O leitor certamente já viu na televisão os comerciais de um famoso sabão em pó que terminam com este bordão: "Porque se sujar faz bem". Nos filmes, crianças pintam -literalmente- e bordam. Didático-pedagógica, a peça publicitária faz a apologia da natural relação das crianças com a "sujeira".
Bem, o que me interessa, como sempre, é o aspecto linguístico da questão. O leitor habitual deste espaço sabe que não raro analiso frases publicitárias, muitas das quais são inteligentes e bem arquitetadas. O leitor sabe também que, nos grandes vestibulares, é cada vez mais comum a exigência da capacidade de percepção dos mecanismos de construção e dos efeitos de frases como a da publicidade do sabão em pó.
Vamos aos fatos, pois. Qual é o sentido que logo se depreende da frase em questão? Não é difícil perceber: a uma criança faz bem sujar-se.

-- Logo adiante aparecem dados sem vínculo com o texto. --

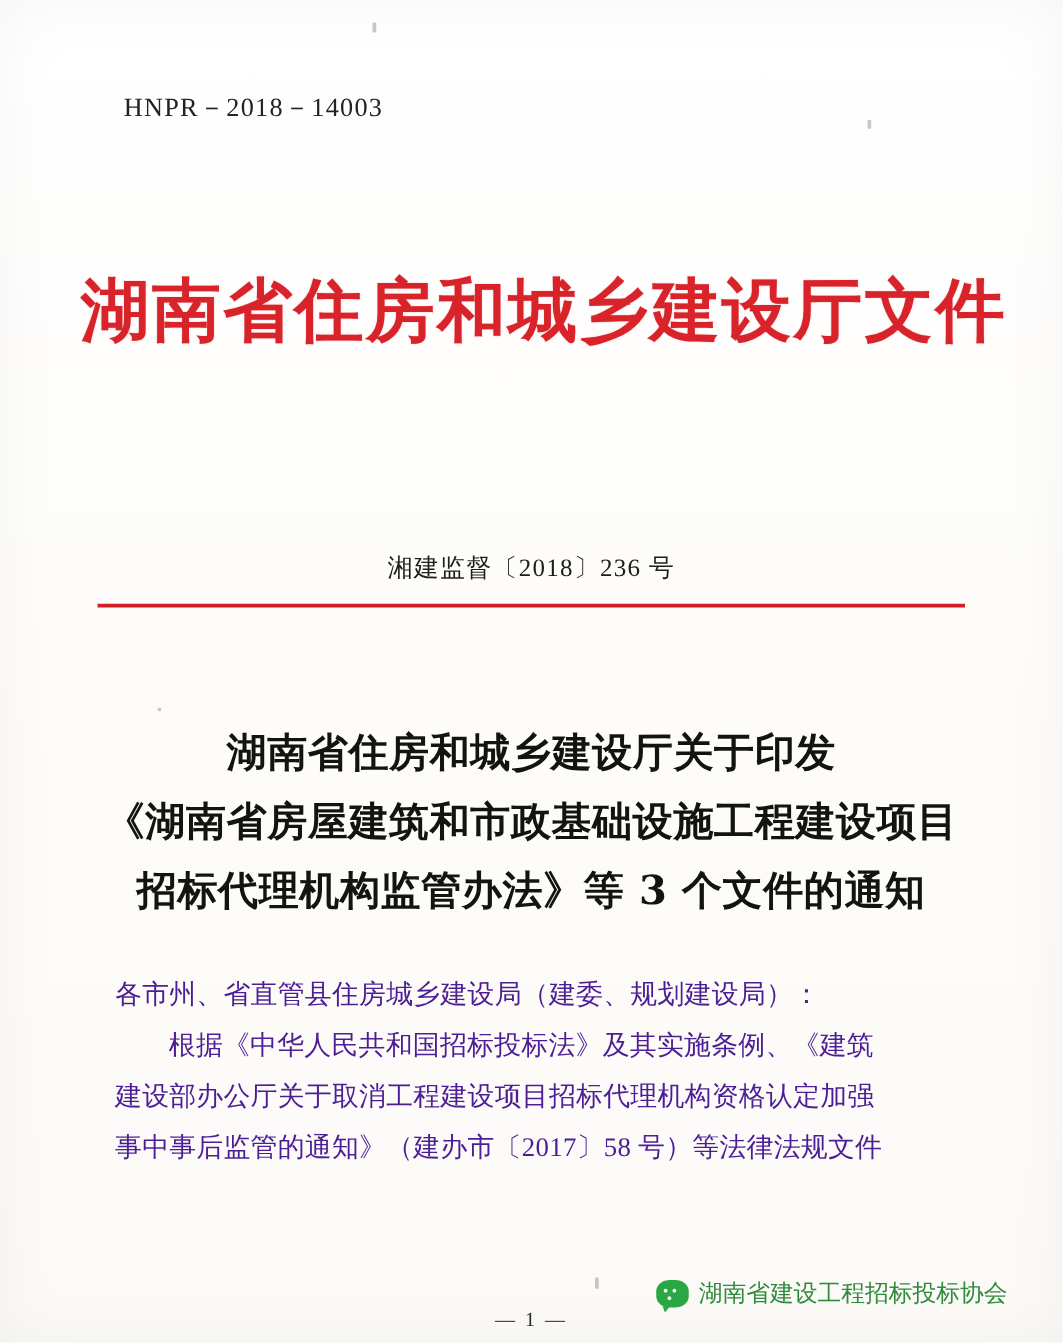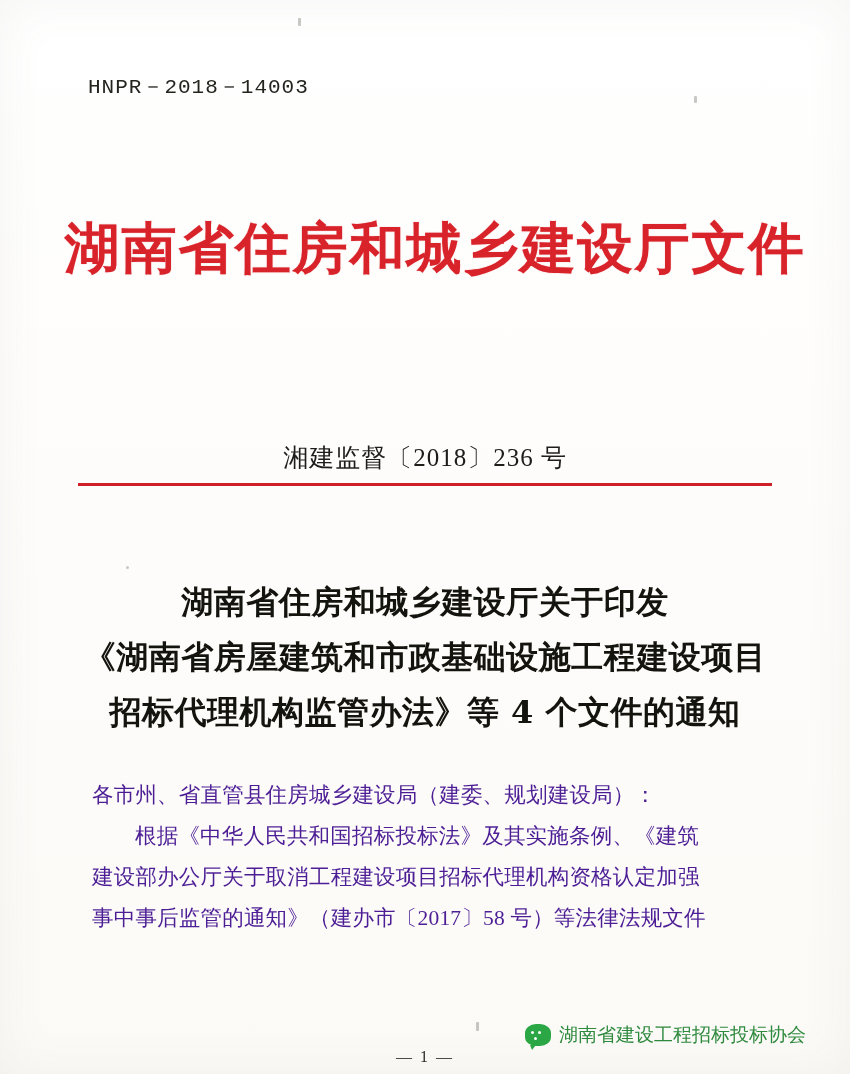"HNPR－2018－14003" .doc-number { font-family: Liberation Mono, monospace -> Liberation Serif, serif; left: 88px -> 99px }
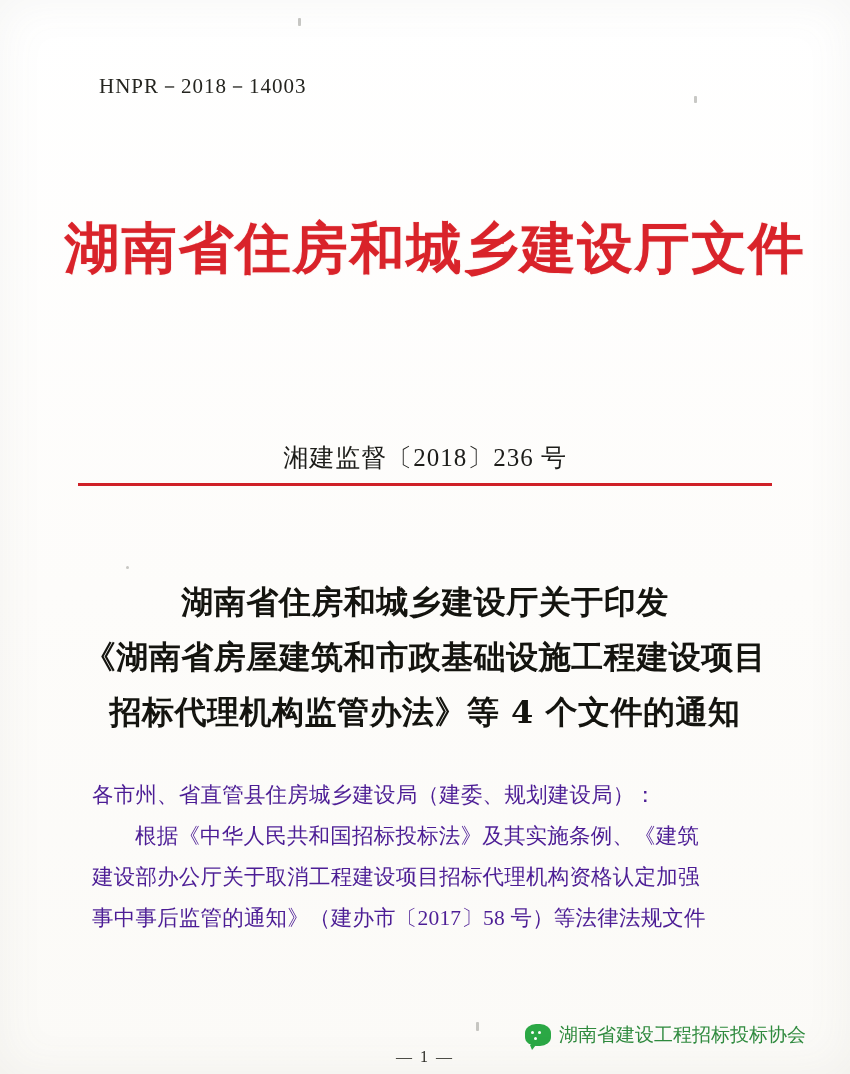"湘建监督〔2018〕236 号" .issue-no { font-size: 25px -> 20px }
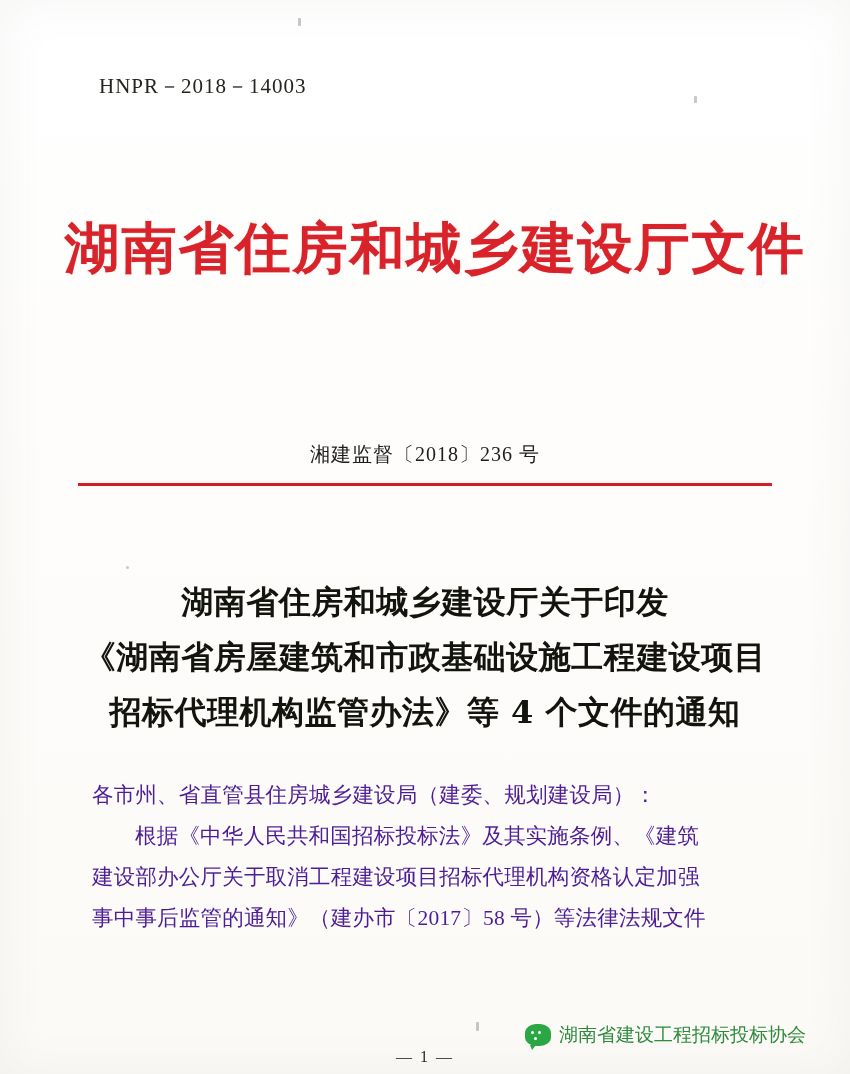"招标代理机构监管办法》等 4 个文件的通知" span.tline { text: 4 -> 3 }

Mas a coisa não pára por aí, visto que, por trás desse sentido que se percebe de imediato, há outro, em que o "se" deixa de ser pronome reflexivo ("se sujar" = "sujar a si próprio") e passa a ter valor de conjunção condicional ("se sujar" = "caso suje").
É evidente que, para que se materialize o segundo sentido, é preciso supor que o detergente em pó esteja implícito como sujeito da forma verbal "faz".
Alguém talvez diga que essa segunda interpretação é forçada, já que, para que a frase de fato tivesse o segundo sentido, seria necessária a presença de duas vírgulas ("Porque, se sujar, faz bem"). Convém lembrar que, nesse tipo de linguagem, não necessariamente se obedece às regras ortodoxas da sintaxe. A linguagem publicitária está mais próxima da literária do que da formal.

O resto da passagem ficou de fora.